Exercise brief.
Give the lines below again exactly, starting with the line that holds "filter: none -> 笔试成绩 >= 61.22" and going on through the line that holds "马健 | 总成绩: 73.56 -> 73.54".

### Given data

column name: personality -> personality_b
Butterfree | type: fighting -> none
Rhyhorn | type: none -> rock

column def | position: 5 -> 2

######
### Given data

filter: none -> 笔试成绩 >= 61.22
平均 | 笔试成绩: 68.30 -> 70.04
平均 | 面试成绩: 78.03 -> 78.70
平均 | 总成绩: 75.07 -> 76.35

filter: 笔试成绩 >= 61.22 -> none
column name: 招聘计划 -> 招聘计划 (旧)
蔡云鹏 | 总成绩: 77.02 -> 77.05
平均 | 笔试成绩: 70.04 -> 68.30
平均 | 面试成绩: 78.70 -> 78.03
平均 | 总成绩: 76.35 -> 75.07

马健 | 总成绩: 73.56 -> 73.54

######

Written response.
filter: none -> 笔试成绩 >= 61.22
平均 | 笔试成绩: 68.30 -> 70.04
平均 | 面试成绩: 78.03 -> 78.70
平均 | 总成绩: 75.07 -> 76.35

filter: 笔试成绩 >= 61.22 -> none
column name: 招聘计划 -> 招聘计划 (旧)
蔡云鹏 | 总成绩: 77.02 -> 77.05
平均 | 笔试成绩: 70.04 -> 68.30
平均 | 面试成绩: 78.70 -> 78.03
平均 | 总成绩: 76.35 -> 75.07

马健 | 总成绩: 73.56 -> 73.54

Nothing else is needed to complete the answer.